◆ **THE PROBLEM**: Starting at the line that contains "font-size: 15px ->", transcribe each line through the end of the material below, exactly and nothing else, leaving out the pictures.

◆ **DATA FOR THIS TASK**:
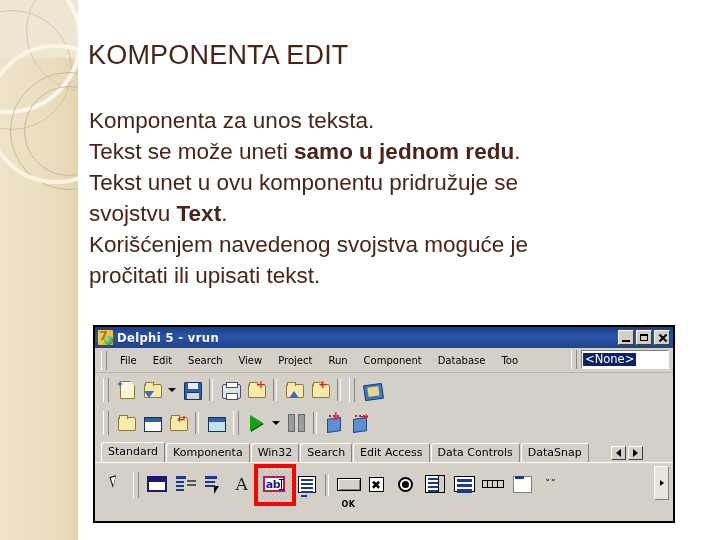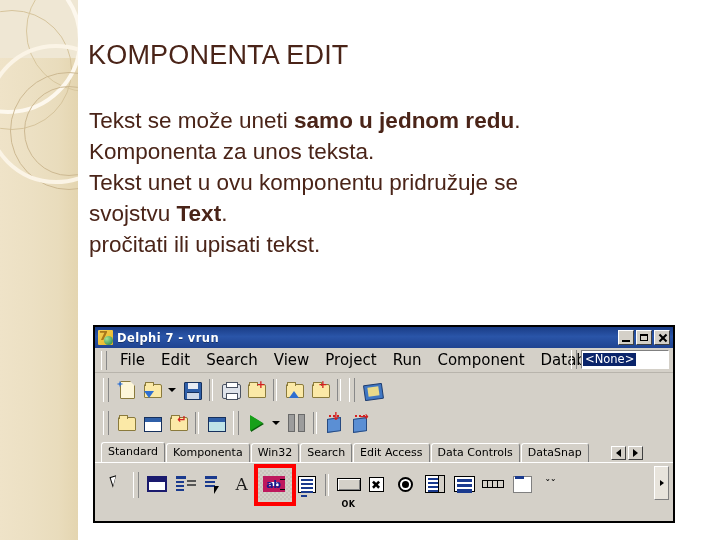"Tekst se može uneti samo" div.ln { order: before "Komponenta za unos teksta." -> after "Komponenta za unos teksta." }
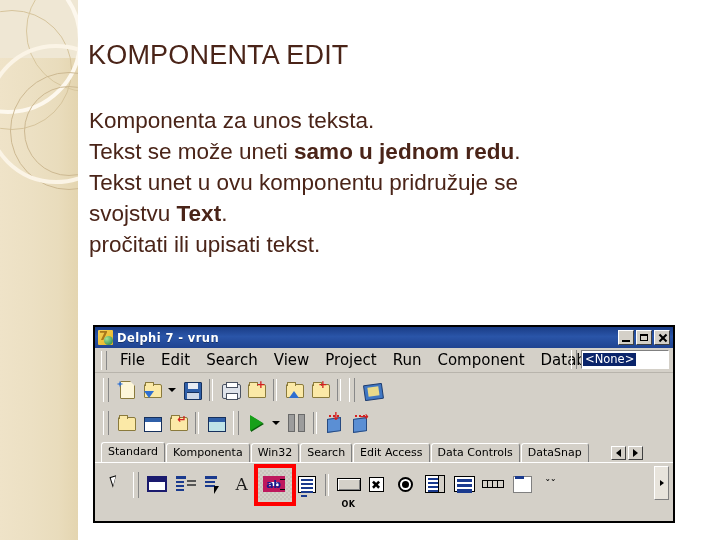"Korišćenjem navedenog svojstva moguće je" div.ln { html: none -> <div><span>Korišćenjem navedenog svojstva moguće je</span></div> }
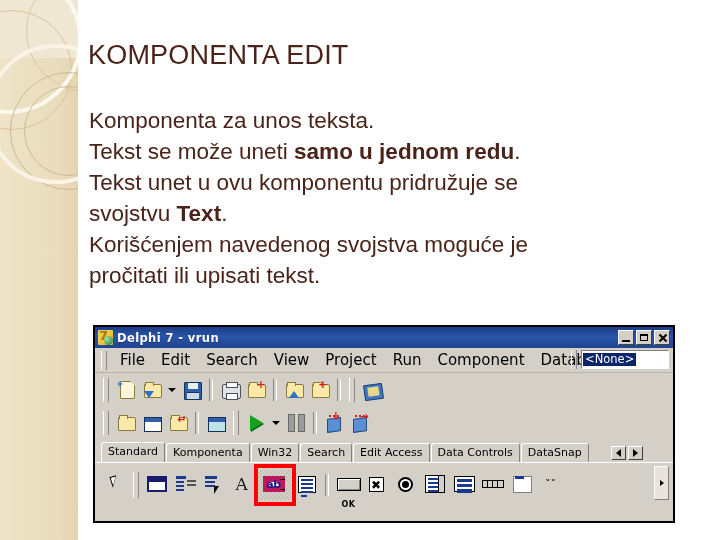"Delphi 7 - vrun" span.wintitle { text: 7 -> 5 }
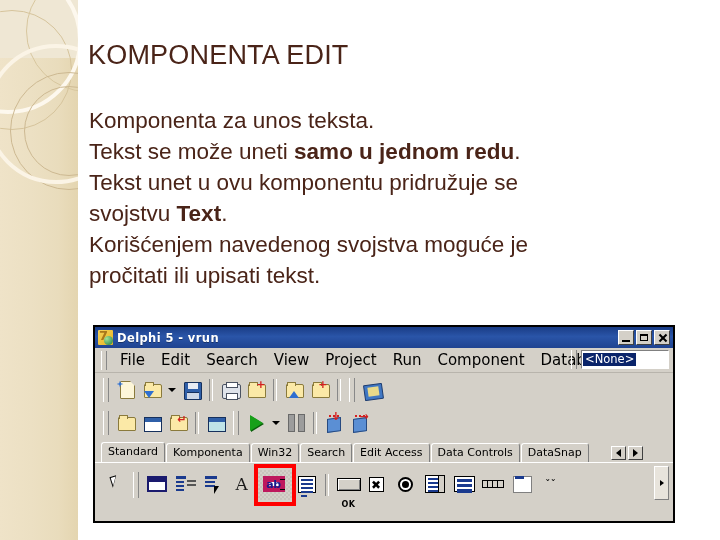"File" .menu-item { font-size: 15px -> 10px }
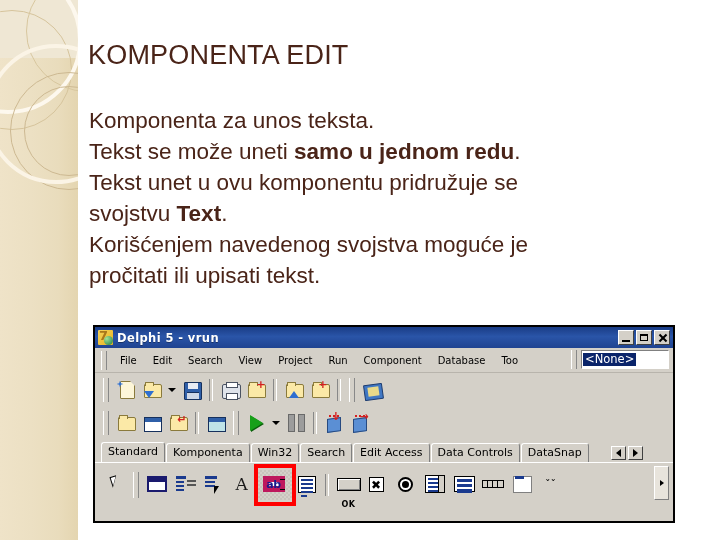"ab" .editico { border: 6px solid #be185d -> 2px solid #be185d }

◆ **TASK RESULT**:
"File" .menu-item { font-size: 15px -> 10px }
"ab" .editico { border: 6px solid #be185d -> 2px solid #be185d }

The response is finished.